▶ _WHAT TO WORK ON_
The entries should each be set down again precisely.
══════
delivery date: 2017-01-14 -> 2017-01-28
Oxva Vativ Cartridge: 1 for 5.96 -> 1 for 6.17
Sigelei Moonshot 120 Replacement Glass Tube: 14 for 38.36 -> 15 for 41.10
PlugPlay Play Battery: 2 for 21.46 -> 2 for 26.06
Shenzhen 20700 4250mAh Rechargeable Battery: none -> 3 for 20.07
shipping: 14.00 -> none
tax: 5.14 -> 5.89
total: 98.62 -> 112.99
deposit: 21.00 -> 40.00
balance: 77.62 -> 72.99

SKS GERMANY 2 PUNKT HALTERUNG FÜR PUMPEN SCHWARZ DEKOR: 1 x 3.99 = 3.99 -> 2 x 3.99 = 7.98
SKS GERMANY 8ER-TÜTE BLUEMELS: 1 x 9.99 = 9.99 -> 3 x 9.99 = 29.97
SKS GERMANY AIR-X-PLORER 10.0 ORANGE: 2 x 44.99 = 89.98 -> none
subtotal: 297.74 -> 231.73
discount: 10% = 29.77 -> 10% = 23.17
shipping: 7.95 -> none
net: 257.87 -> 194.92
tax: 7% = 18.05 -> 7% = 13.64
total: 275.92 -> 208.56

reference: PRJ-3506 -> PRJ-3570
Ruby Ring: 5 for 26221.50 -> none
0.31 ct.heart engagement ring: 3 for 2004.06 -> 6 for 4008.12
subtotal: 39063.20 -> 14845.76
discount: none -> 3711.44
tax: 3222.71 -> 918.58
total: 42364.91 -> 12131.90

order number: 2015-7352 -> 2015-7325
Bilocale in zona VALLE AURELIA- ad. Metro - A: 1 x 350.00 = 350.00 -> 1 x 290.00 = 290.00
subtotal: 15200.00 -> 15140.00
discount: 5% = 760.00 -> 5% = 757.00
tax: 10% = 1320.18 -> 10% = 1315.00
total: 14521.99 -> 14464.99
══════
▶ _RESPONSE AREA_
delivery date: 2017-01-14 -> 2017-01-28
Oxva Vativ Cartridge: 1 for 5.96 -> 1 for 6.17
Sigelei Moonshot 120 Replacement Glass Tube: 14 for 38.36 -> 15 for 41.10
PlugPlay Play Battery: 2 for 21.46 -> 2 for 26.06
Shenzhen 20700 4250mAh Rechargeable Battery: none -> 3 for 20.07
shipping: 14.00 -> none
tax: 5.14 -> 5.89
total: 98.62 -> 112.99
deposit: 21.00 -> 40.00
balance: 77.62 -> 72.99

SKS GERMANY 2 PUNKT HALTERUNG FÜR PUMPEN SCHWARZ DEKOR: 1 x 3.99 = 3.99 -> 2 x 3.99 = 7.98
SKS GERMANY 8ER-TÜTE BLUEMELS: 1 x 9.99 = 9.99 -> 3 x 9.99 = 29.97
SKS GERMANY AIR-X-PLORER 10.0 ORANGE: 2 x 44.99 = 89.98 -> none
subtotal: 297.74 -> 231.73
discount: 10% = 29.77 -> 10% = 23.17
shipping: 7.95 -> none
net: 257.87 -> 194.92
tax: 7% = 18.05 -> 7% = 13.64
total: 275.92 -> 208.56

reference: PRJ-3506 -> PRJ-3570
Ruby Ring: 5 for 26221.50 -> none
0.31 ct.heart engagement ring: 3 for 2004.06 -> 6 for 4008.12
subtotal: 39063.20 -> 14845.76
discount: none -> 3711.44
tax: 3222.71 -> 918.58
total: 42364.91 -> 12131.90

order number: 2015-7352 -> 2015-7325
Bilocale in zona VALLE AURELIA- ad. Metro - A: 1 x 350.00 = 350.00 -> 1 x 290.00 = 290.00
subtotal: 15200.00 -> 15140.00
discount: 5% = 760.00 -> 5% = 757.00
tax: 10% = 1320.18 -> 10% = 1315.00
total: 14521.99 -> 14464.99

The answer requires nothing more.